• **PROBLEM**: Return the listing below exactly. Leave its pictures out.

● ● ● ●

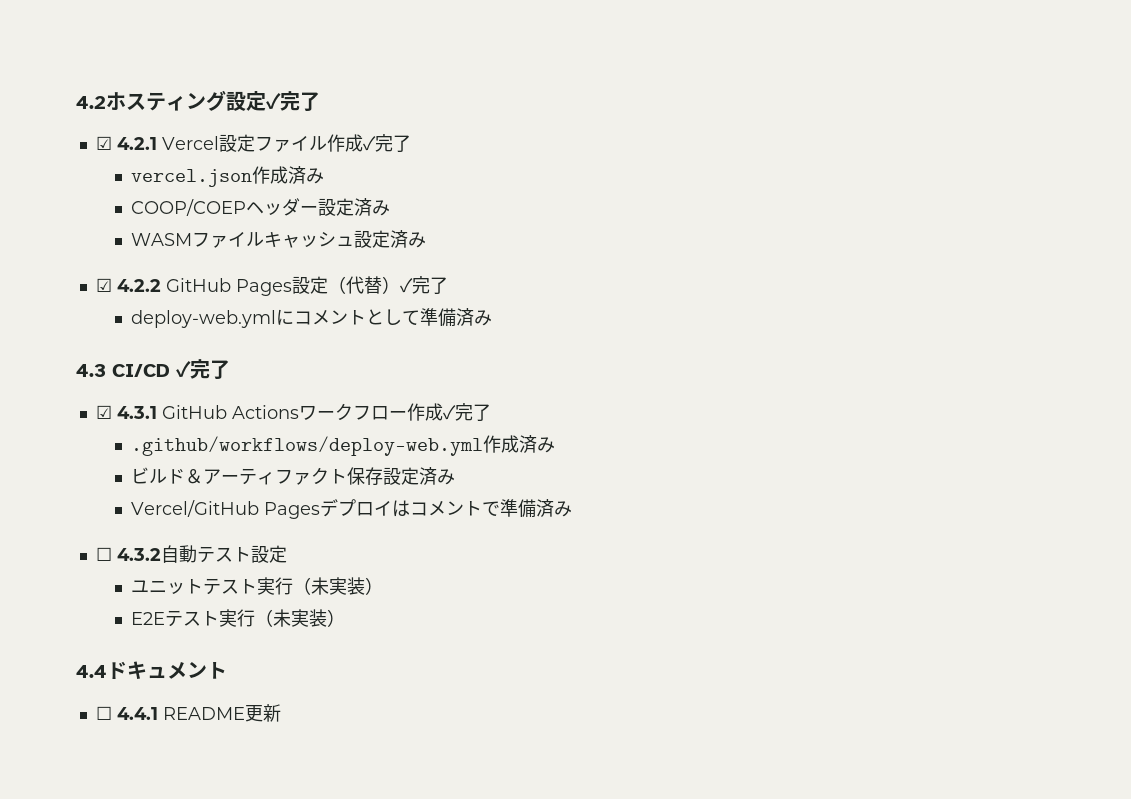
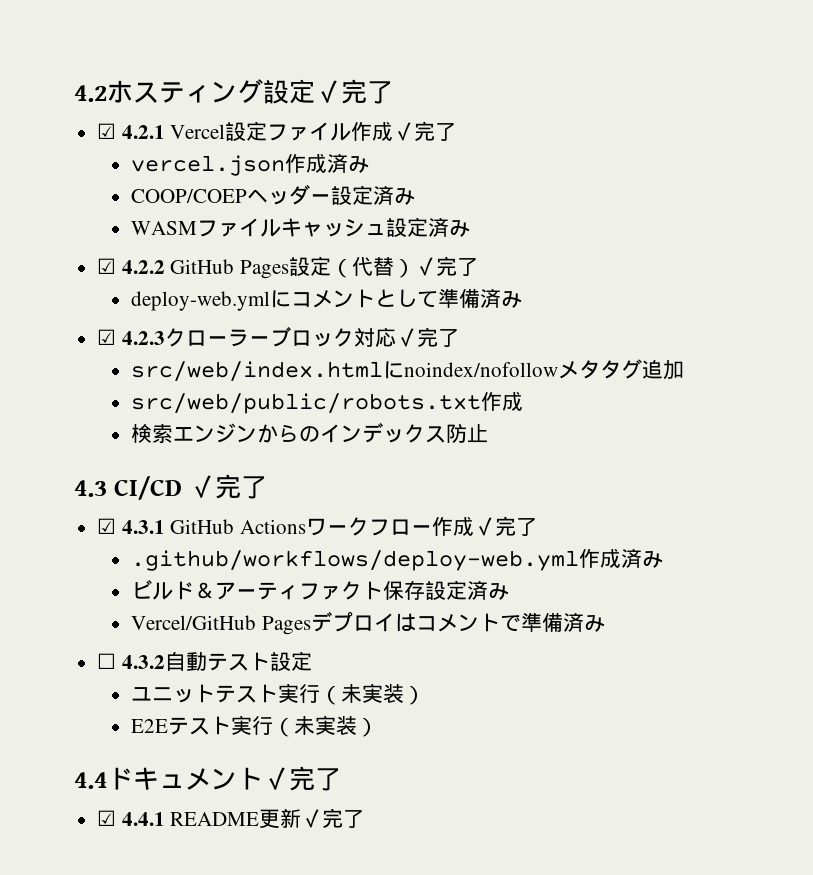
+ ☑ 4.2.3クローラーブロック対応✓完了
+ src/web/index.htmlにnoindex/nofollowメタタグ追加
+ src/web/public/robots.txt作成
+ 検索エンジンからのインデックス防止
- 4.4ドキュメント
- ☐ 4.4.1 README更新
+ 4.4ドキュメント✓完了
+ ☑ 4.4.1 README更新✓完了

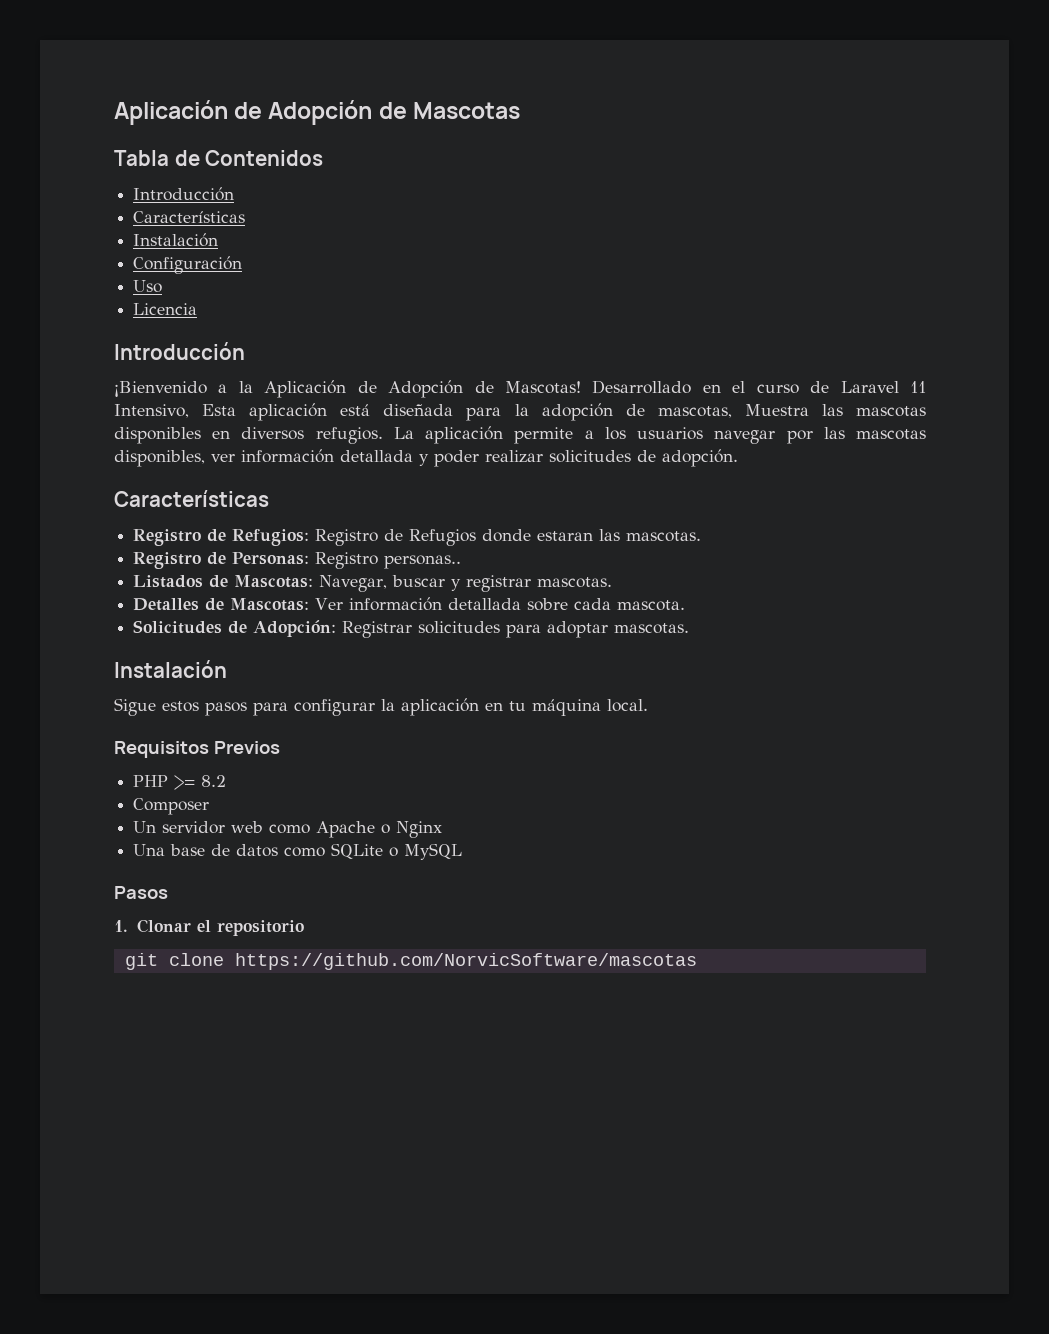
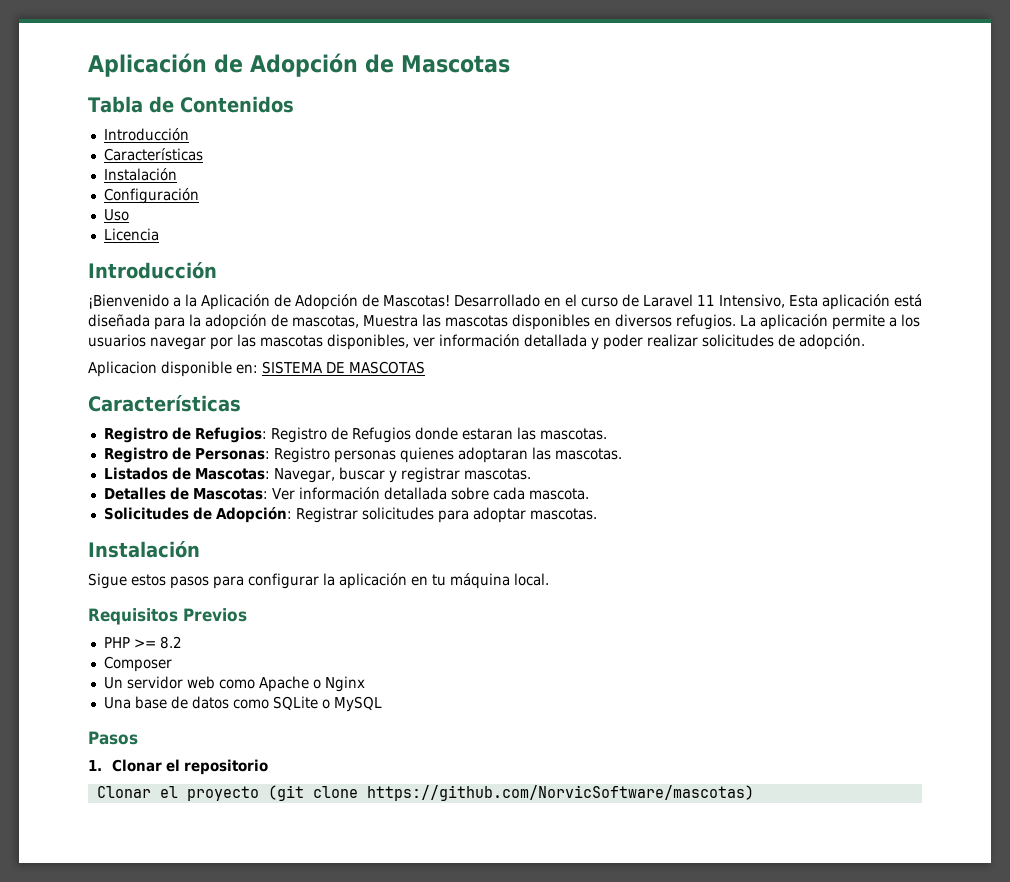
+ Aplicacion disponible en: SISTEMA DE MASCOTAS
- Registro de Personas: Registro personas..
+ Registro de Personas: Registro personas quienes adoptaran las mascotas.
- git clone https://github.com/NorvicSoftware/mascotas
+ Clonar el proyecto (git clone https://github.com/NorvicSoftware/mascotas)

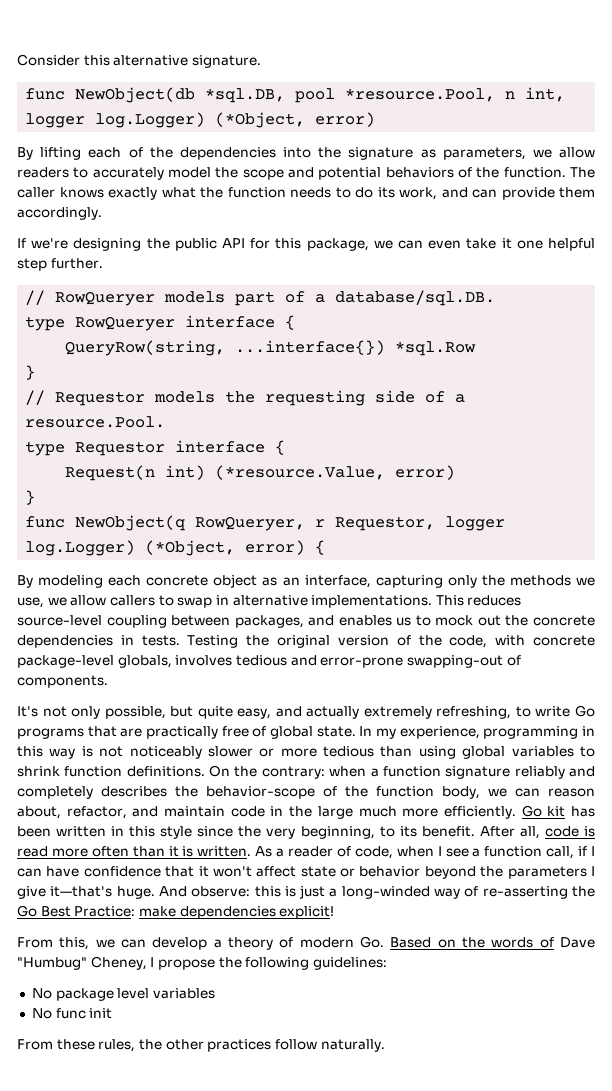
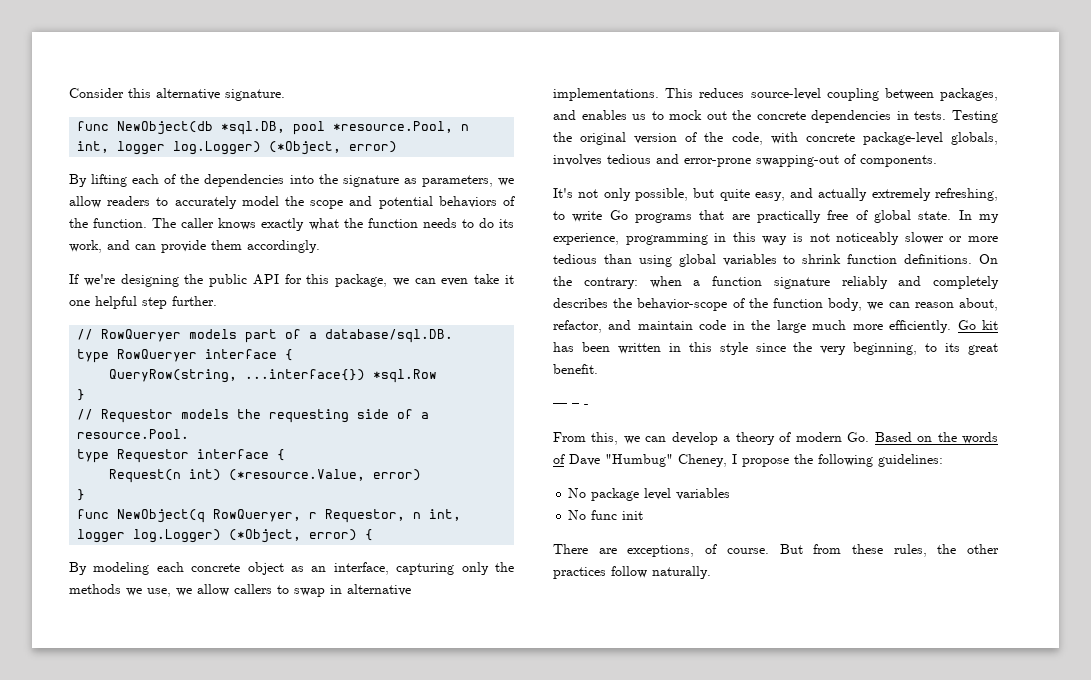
- func NewObject(q RowQueryer, r Requestor, logger log.Logger) (*Object, error) {
+ func NewObject(q RowQueryer, r Requestor, n int, logger log.Logger) (*Object, error) {
- Go kit has been written in this style since the very beginning, to its benefit. After all, code is read more often than it is written. As a reader of code, when I see a function call, if I can have confidence that it won't affect state or behavior beyond the parameters I give it—that's huge. And observe: this is just a long-winded way of re-asserting the Go Best Practice: make dependencies explicit!
+ Go kit has been written in this style since the very beginning, to its great benefit.
+ — – -
- From these rules, the other practices follow naturally.
+ There are exceptions, of course. But from these rules, the other practices follow naturally.

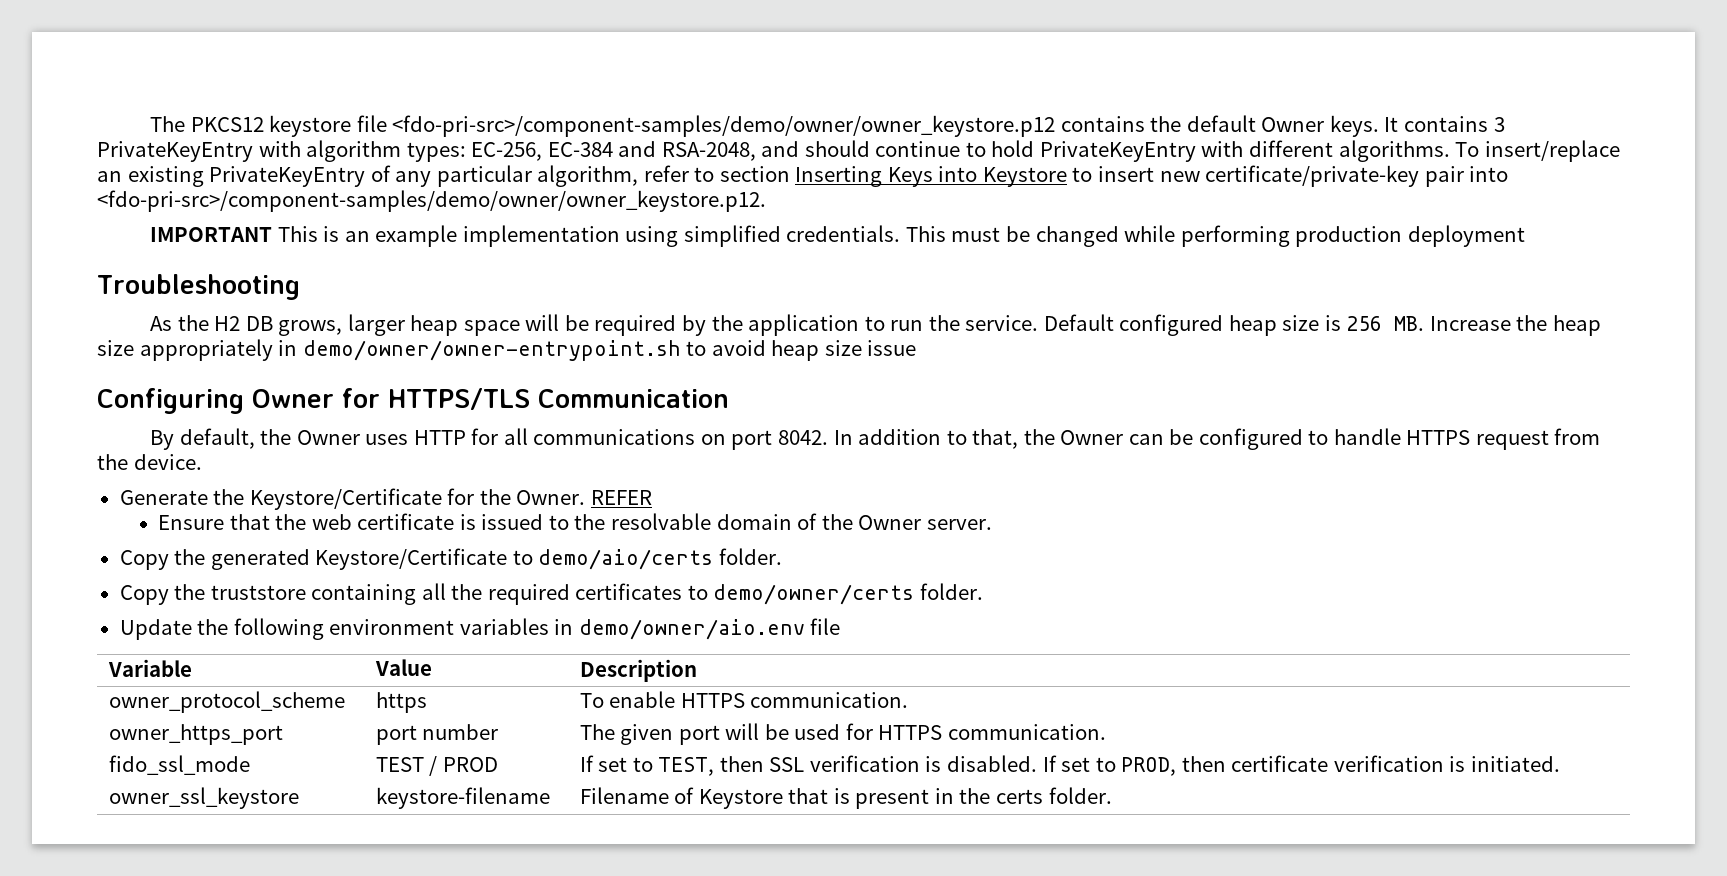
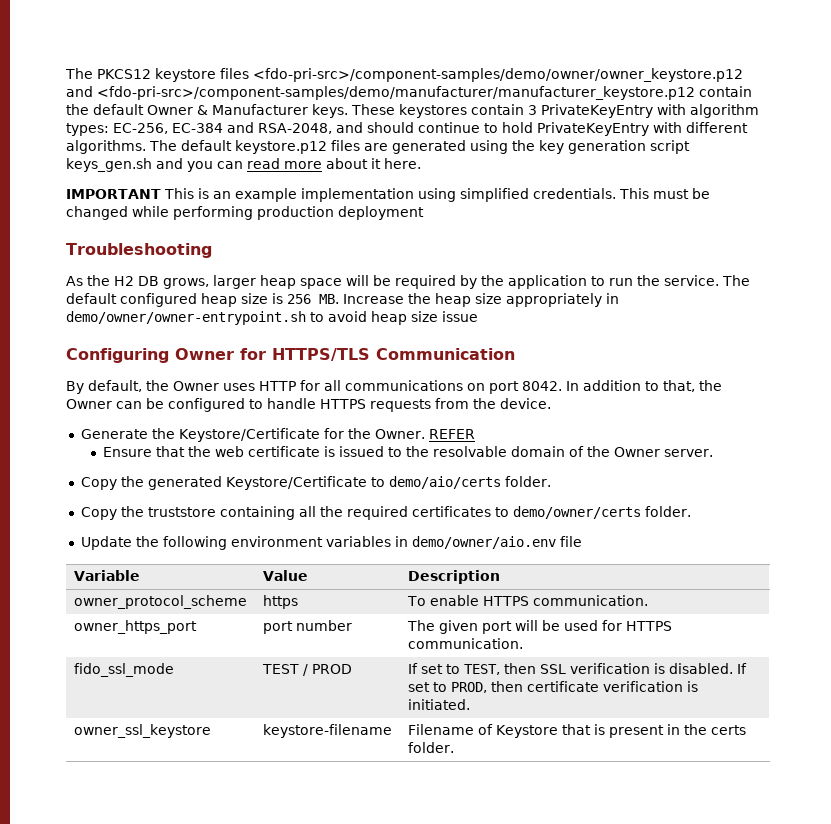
- The PKCS12 keystore file <fdo-pri-src>/component-samples/demo/owner/owner_keystore.p12 contains the default Owner keys. It contains 3 PrivateKeyEntry with algorithm types: EC-256, EC-384 and RSA-2048, and should continue to hold PrivateKeyEntry with different algorithms.
+ The PKCS12 keystore files <fdo-pri-src>/component-samples/demo/owner/owner_keystore.p12 and <fdo-pri-src>/component-samples/demo/manufacturer/manufacturer_keystore.p12 contain the default Owner & Manufacturer keys. These keystores contain 3 PrivateKeyEntry with algorithm types: EC-256, EC-384 and RSA-2048, and should continue to hold PrivateKeyEntry with different algorithms.
- To insert/replace an existing PrivateKeyEntry of any particular algorithm, refer to section Inserting Keys into Keystore to insert new certificate/private-key pair into <fdo-pri-src>/component-samples/demo/owner/owner_keystore.p12.
+ The default keystore.p12 files are generated using the key generation script keys_gen.sh and you can read more about it here.
- Default configured heap size is 256 MB. Increase the heap size appropriately in demo/owner/owner-entrypoint.sh to avoid heap size issue
+ The default configured heap size is 256 MB. Increase the heap size appropriately in demo/owner/owner-entrypoint.sh to avoid heap size issue
- In addition to that, the Owner can be configured to handle HTTPS request from the device.
+ In addition to that, the Owner can be configured to handle HTTPS requests from the device.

● ● ● ●

• **RESULT**:
+ ☑ 4.2.3クローラーブロック対応✓完了
+ src/web/index.htmlにnoindex/nofollowメタタグ追加
+ src/web/public/robots.txt作成
+ 検索エンジンからのインデックス防止
- 4.4ドキュメント
- ☐ 4.4.1 README更新
+ 4.4ドキュメント✓完了
+ ☑ 4.4.1 README更新✓完了

+ Aplicacion disponible en: SISTEMA DE MASCOTAS
- Registro de Personas: Registro personas..
+ Registro de Personas: Registro personas quienes adoptaran las mascotas.
- git clone https://github.com/NorvicSoftware/mascotas
+ Clonar el proyecto (git clone https://github.com/NorvicSoftware/mascotas)

- func NewObject(q RowQueryer, r Requestor, logger log.Logger) (*Object, error) {
+ func NewObject(q RowQueryer, r Requestor, n int, logger log.Logger) (*Object, error) {
- Go kit has been written in this style since the very beginning, to its benefit. After all, code is read more often than it is written. As a reader of code, when I see a function call, if I can have confidence that it won't affect state or behavior beyond the parameters I give it—that's huge. And observe: this is just a long-winded way of re-asserting the Go Best Practice: make dependencies explicit!
+ Go kit has been written in this style since the very beginning, to its great benefit.
+ — – -
- From these rules, the other practices follow naturally.
+ There are exceptions, of course. But from these rules, the other practices follow naturally.

- The PKCS12 keystore file <fdo-pri-src>/component-samples/demo/owner/owner_keystore.p12 contains the default Owner keys. It contains 3 PrivateKeyEntry with algorithm types: EC-256, EC-384 and RSA-2048, and should continue to hold PrivateKeyEntry with different algorithms.
+ The PKCS12 keystore files <fdo-pri-src>/component-samples/demo/owner/owner_keystore.p12 and <fdo-pri-src>/component-samples/demo/manufacturer/manufacturer_keystore.p12 contain the default Owner & Manufacturer keys. These keystores contain 3 PrivateKeyEntry with algorithm types: EC-256, EC-384 and RSA-2048, and should continue to hold PrivateKeyEntry with different algorithms.
- To insert/replace an existing PrivateKeyEntry of any particular algorithm, refer to section Inserting Keys into Keystore to insert new certificate/private-key pair into <fdo-pri-src>/component-samples/demo/owner/owner_keystore.p12.
+ The default keystore.p12 files are generated using the key generation script keys_gen.sh and you can read more about it here.
- Default configured heap size is 256 MB. Increase the heap size appropriately in demo/owner/owner-entrypoint.sh to avoid heap size issue
+ The default configured heap size is 256 MB. Increase the heap size appropriately in demo/owner/owner-entrypoint.sh to avoid heap size issue
- In addition to that, the Owner can be configured to handle HTTPS request from the device.
+ In addition to that, the Owner can be configured to handle HTTPS requests from the device.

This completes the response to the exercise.